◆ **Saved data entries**

————

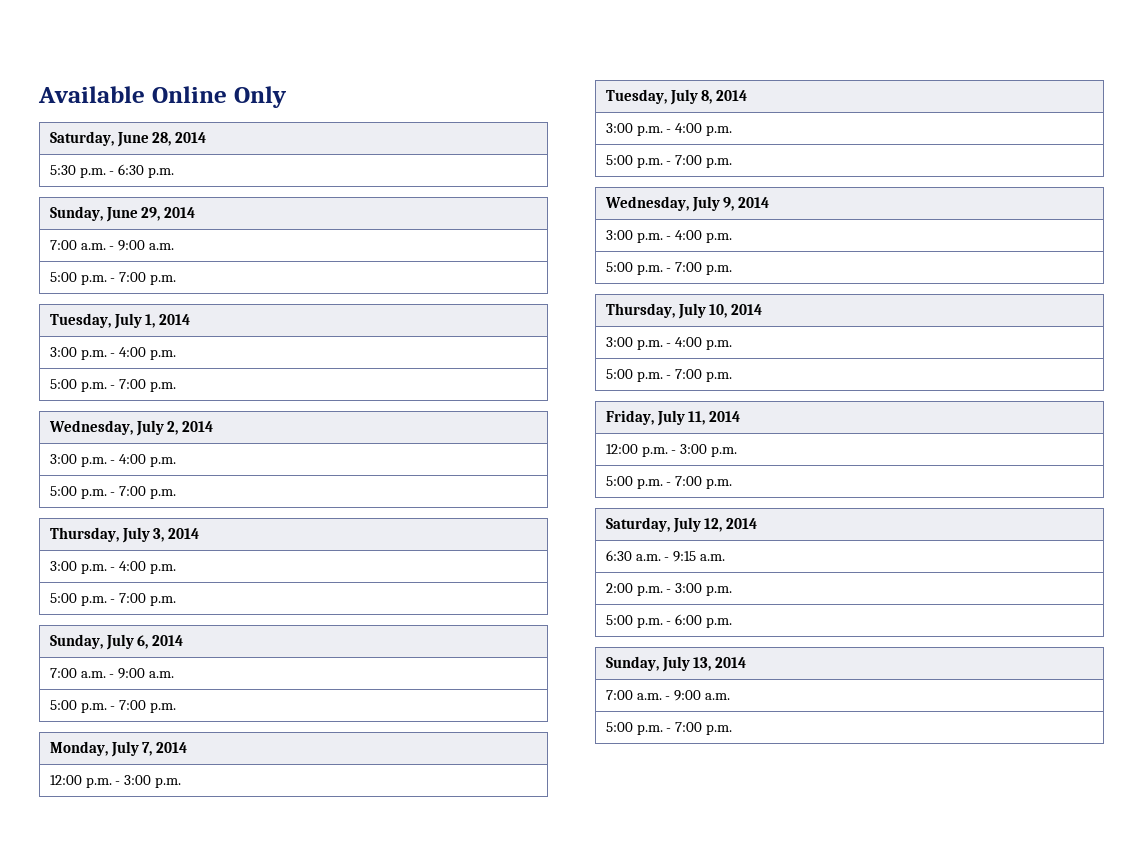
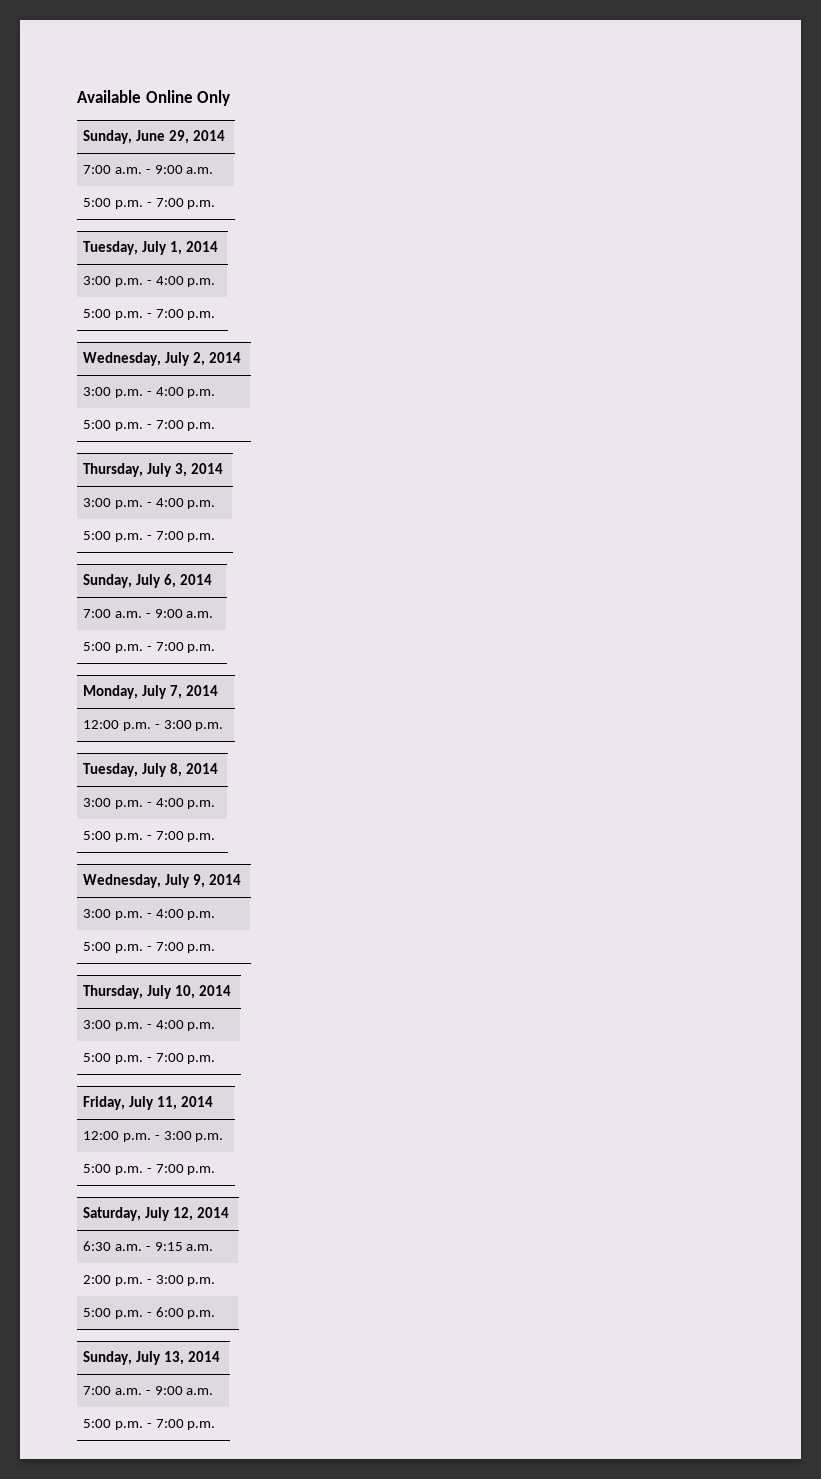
[49,131,207,147] [49,164,175,178] // Saturday, June 28, 2014 // 5:30 p.m. - 6:30 p.m. -> (231, 98) none

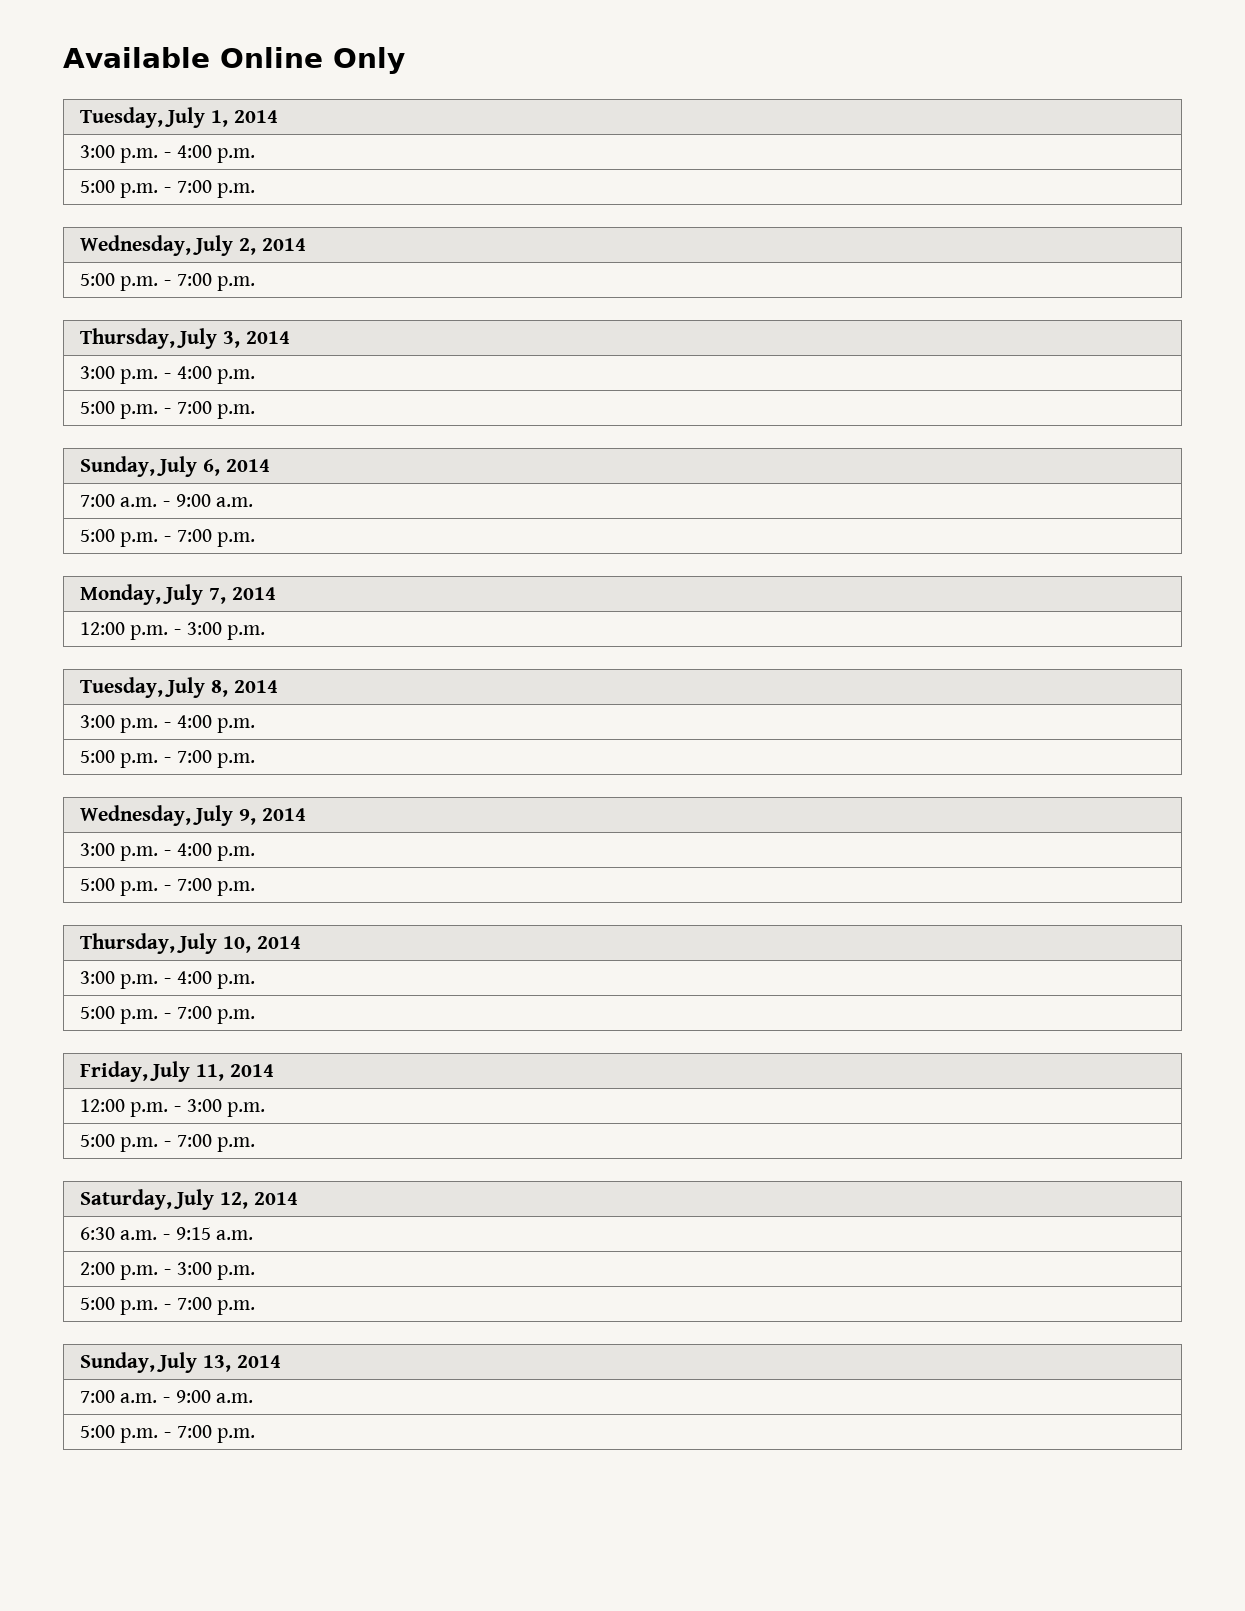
[82,130,225,144] [82,165,214,174] [82,198,216,209] // Sunday, June 29, 2014 // 7:00 a.m. - 9:00 a.m. // 5:00 p.m. - 7:00 p.m. -> (405, 60) none
[82,387,216,398] // 3:00 p.m. - 4:00 p.m. -> (306, 244) none
[155,1307,184,1317] 6:00 -> [176,1297,212,1310] 7:00

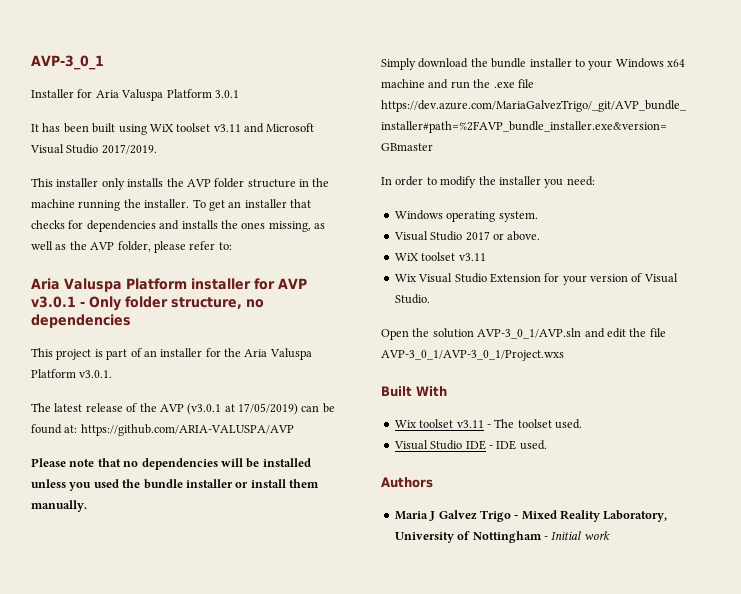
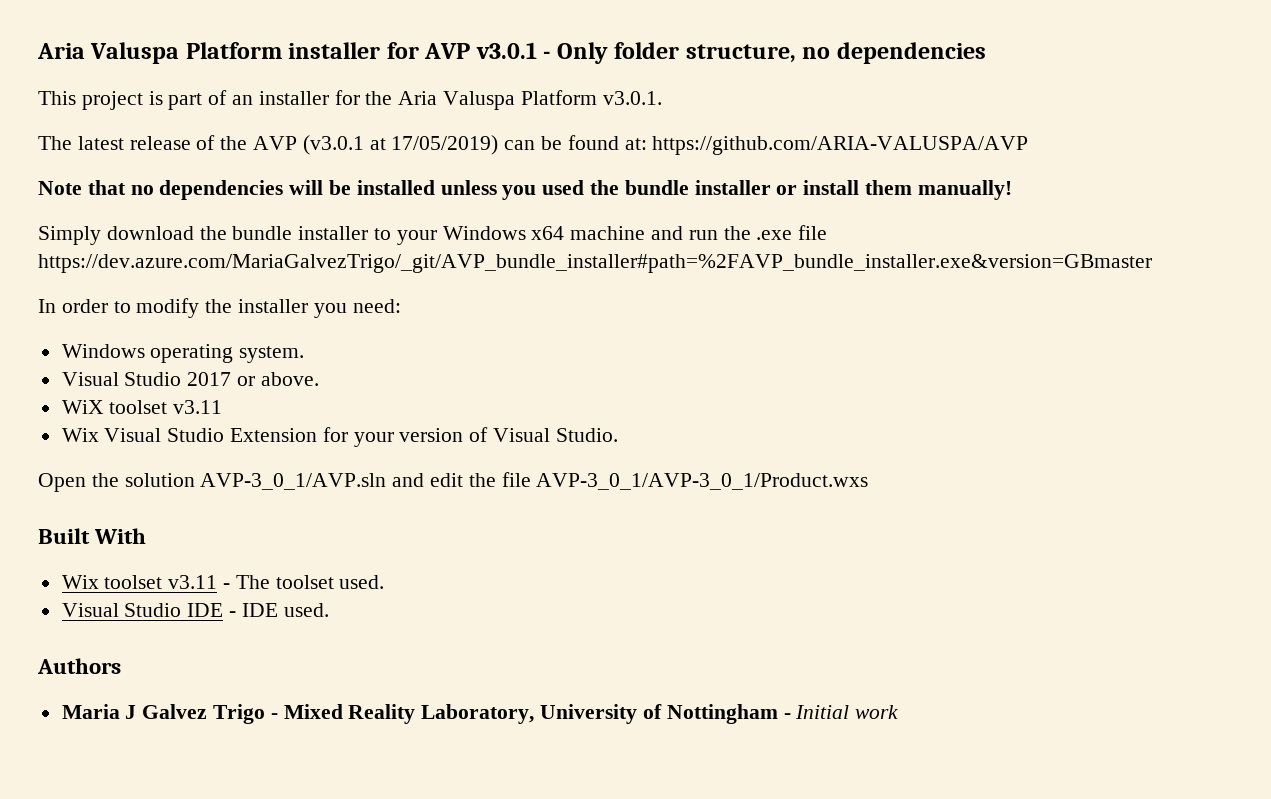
[31,55,104,70] [31,89,239,101] [31,123,315,135] [30,144,157,154] [31,178,330,190] [31,199,311,211] [31,220,325,232] [31,241,232,253] AVP-3_0_1 // Installer for Aria Valuspa Platform 3.0.1 // It has been built using WiX toolset v3.11 and Microsoft Visual Studio 2017/2019. // This installer only installs the AVP folder structure in the machine running the installer. To get an installer that checks for dependencies and installs the ones missing, as well as the AVP folder, please refer to: // -> (37, 51) none
[31,458,95,467] Please note -> [38,181,82,195] Note
[31,500,87,512] manually. -> [917,180,1012,200] manually!
[381,350,564,361] AVP-3_0_1/AVP-3_0_1/Project.wxs -> [536,473,869,490] AVP-3_0_1/AVP-3_0_1/Product.wxs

————

◆ **Prompt**
Lines holding "June" in the data above: copy each of them.

◆ **Result of this exercise**
[49,131,207,147] [49,164,175,178] // Saturday, June 28, 2014 // 5:30 p.m. - 6:30 p.m. -> (231, 98) none
[82,130,225,144] [82,165,214,174] [82,198,216,209] // Sunday, June 29, 2014 // 7:00 a.m. - 9:00 a.m. // 5:00 p.m. - 7:00 p.m. -> (405, 60) none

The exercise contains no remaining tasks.